Blog - Young researchers from the IVI

Exploring repair and regeneration after respiratory syncytial virus (RSV)-mediated acute lung injury

Melanie Brügger

In the frame of a Swiss National Science Foundation project, the Institute of Virology and Immunology (IVI), more precisely the group of the immunologist PD Dr. Marco Alves, interrogated the pulmonary responses to respiratory syncytial virus (RSV) infection in early life. This work provides novel insights into the host’s contributing factors of RSV disease severity and points to an inappropriate immune response of the immature lung. Furthermore, we identified mesenchymal stem and stromal cells as key elements in repair and regeneration of the lung following RSV-mediated injury. “The PhD thesis work of Melanie Brügger provides new insights into the mechanisms of RSV pathogenesis during the critical period of early life and may have therapeutic implications”, says PD Dr. Marco Alves thesis supervisor of Melanie Brügger.

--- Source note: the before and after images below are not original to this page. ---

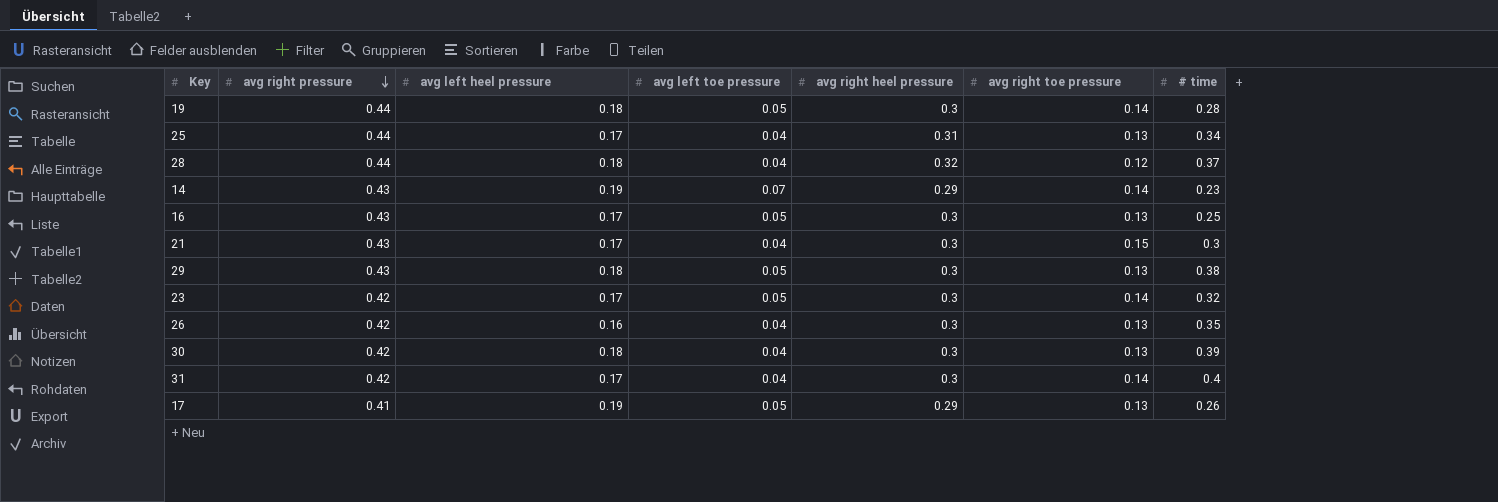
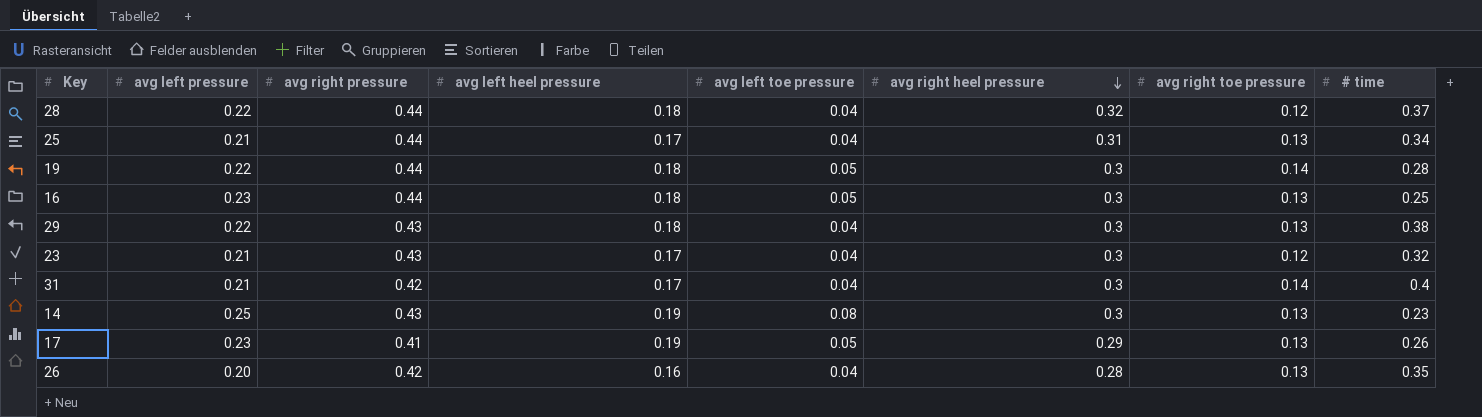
row order: avg right pressure descending -> avg right heel pressure descending
column avg left pressure | position: none -> 2
row 21: 0.43 | 0.17 | 0.04 | 0.3 | 0.15 | 0.3 -> none
row 30: 0.42 | 0.18 | 0.04 | 0.3 | 0.13 | 0.39 -> none
16 | avg right pressure: 0.43 -> 0.44
16 | avg left heel pressure: 0.17 -> 0.18
29 | avg left toe pressure: 0.05 -> 0.04
23 | avg right pressure: 0.42 -> 0.43
23 | avg left toe pressure: 0.05 -> 0.04
23 | avg right toe pressure: 0.14 -> 0.12
14 | avg left toe pressure: 0.07 -> 0.08
14 | avg right heel pressure: 0.29 -> 0.3
14 | avg right toe pressure: 0.14 -> 0.13
26 | avg right heel pressure: 0.3 -> 0.28

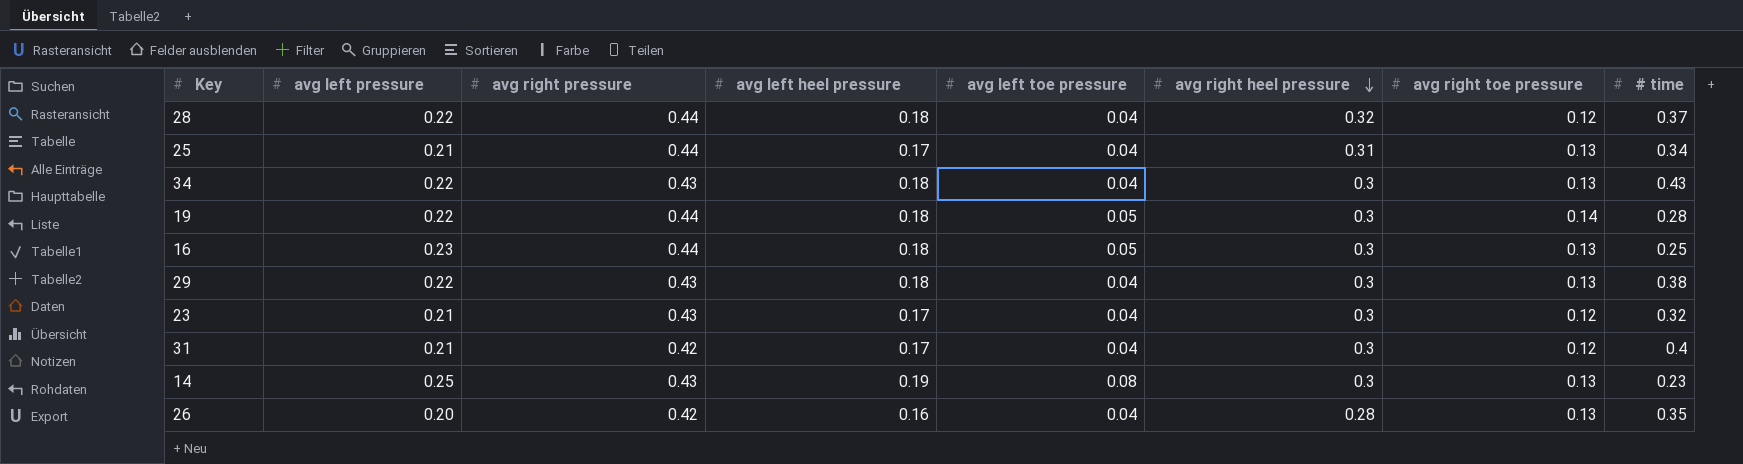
row 17: 0.23 | 0.41 | 0.19 | 0.05 | 0.29 | 0.13 | 0.26 -> none
row 34: none -> 0.22 | 0.43 | 0.18 | 0.04 | 0.3 | 0.13 | 0.43
31 | avg right toe pressure: 0.14 -> 0.12

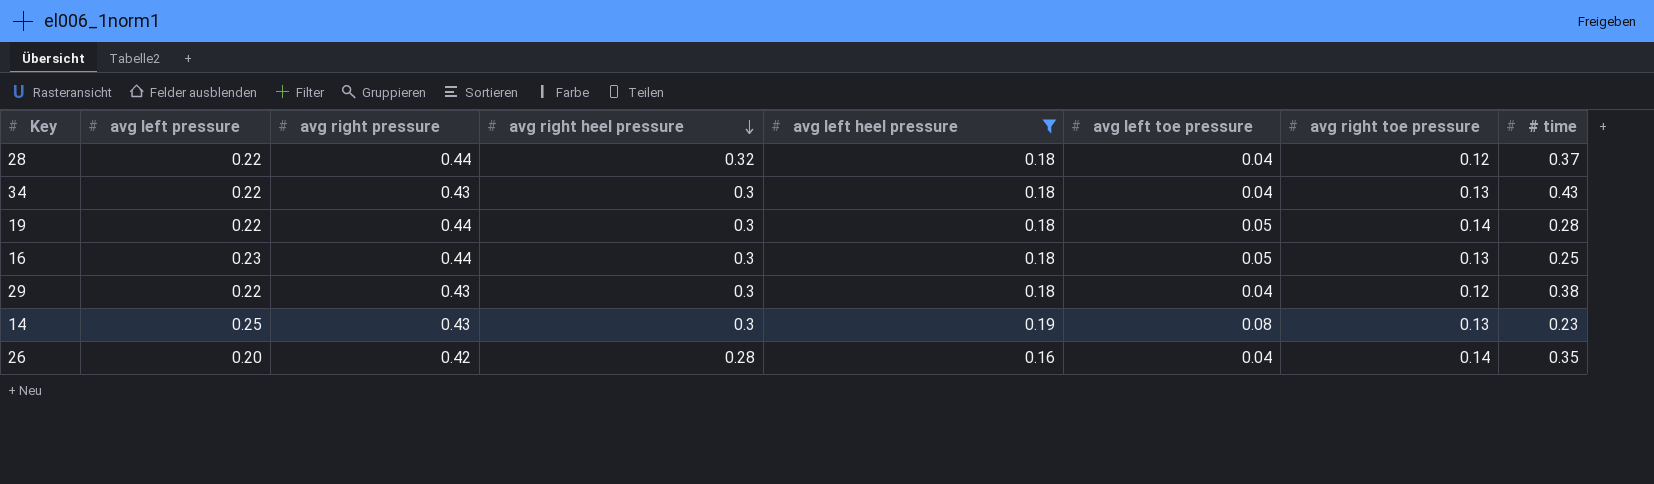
filter: none -> avg left heel pressure != 0.17
column avg right heel pressure | position: 6 -> 4
29 | avg right toe pressure: 0.13 -> 0.12
26 | avg right toe pressure: 0.13 -> 0.14

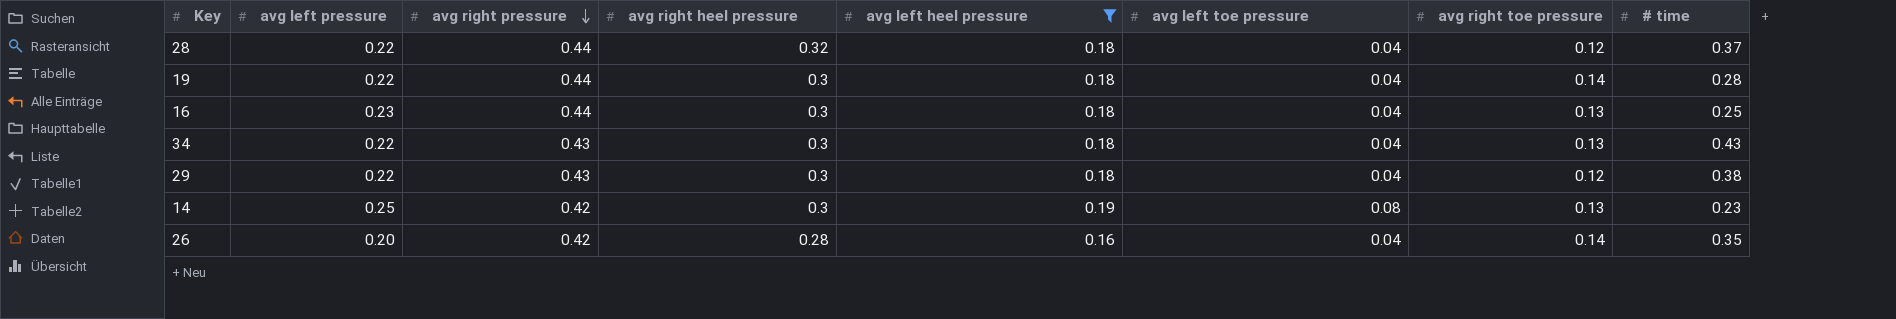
row order: avg right heel pressure descending -> avg right pressure descending
19 | avg left toe pressure: 0.05 -> 0.04
16 | avg left toe pressure: 0.05 -> 0.04
14 | avg right pressure: 0.43 -> 0.42

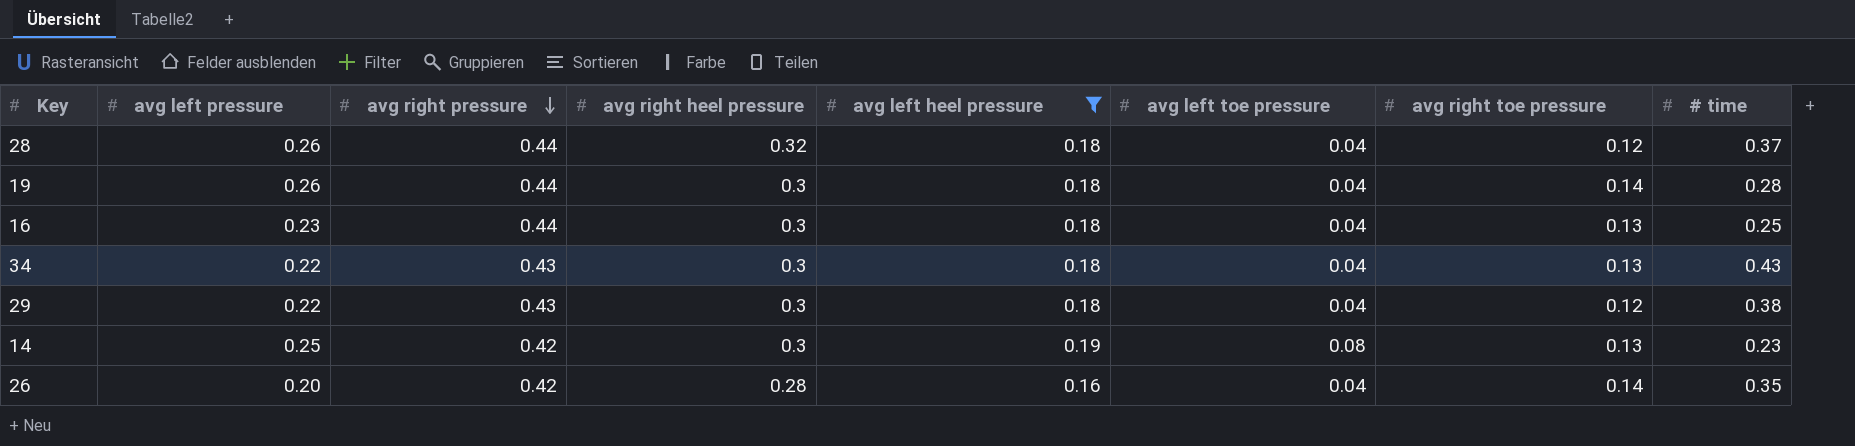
28 | avg left pressure: 0.22 -> 0.26
19 | avg left pressure: 0.22 -> 0.26

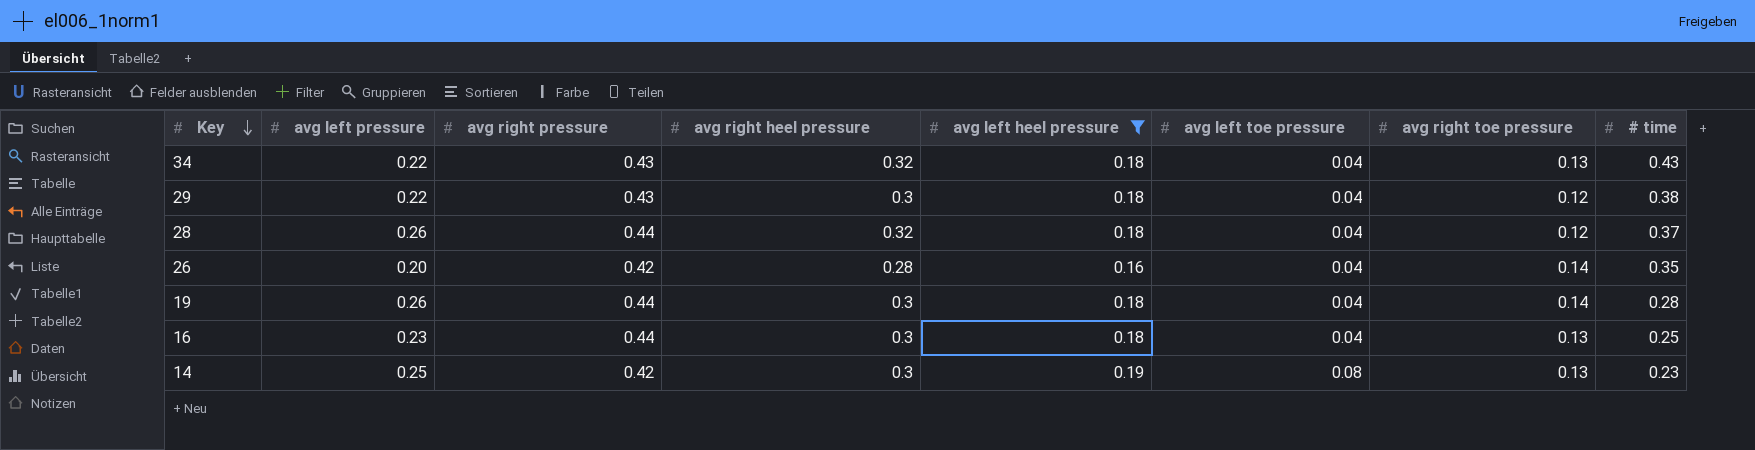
row order: avg right pressure descending -> Key descending
34 | avg right heel pressure: 0.3 -> 0.32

Interview with Dr. Melanie Brügger about her PhD thesis on the subject of RSV

What was the goal of your PhD?

The goal of my PhD project was to investigate the role of a particular cell type of the lung during RSV disease, namely mesenchymal[1] stem and stromal cells (MSCs). MSCs have been shown to be crucial during lung development, regeneration, and the maintenance of homeostasis[2]. However, only very little is known about these cells in the context of respiratory virus infections and subsequent lung injury. The project started with the beginning of my PhD, which means I started almost from scratch, establishing several methods and exploring different hypotheses.


What are your findings?

I identified a novel function of lung MSCs during RSV-mediated acute lung injury. In fact, this cell type is involved in distinct steps of host response to RSV infection. Specifically, I could show that MSCs can mount an antiviral response following infection, which might contribute to viral clearance and resolution of the disease. Furthermore, severe RSV infection leads to lung injury with detrimental long-term consequences. My findings suggest that MSCs are involved in the repair and regeneration of RSV-mediated lung injury. We assume that this is also relevant for other severe respiratory virus infections. Interestingly, I also found that MSCs can be targeted by RSV in vivo.

What does it mean for the future, why is this relevant and for whom?

With this study we contribute to the understanding of host response following RSV infection and lung repair mechanisms during the highly critical period of early life. We showed that MSCs are involved in RSV disease and following injury, MSCs seem to be beneficial for the regeneration and repair processes. Therefore, the active role of MSCs during RSV infection may have therapeutic implications during severe disease. In fact, due to their characteristics, MSCs are intensively studied for cell-based therapy approaches to reduce acute lung injury, e.g. also in the course of the ongoing COVID-19 pandemic.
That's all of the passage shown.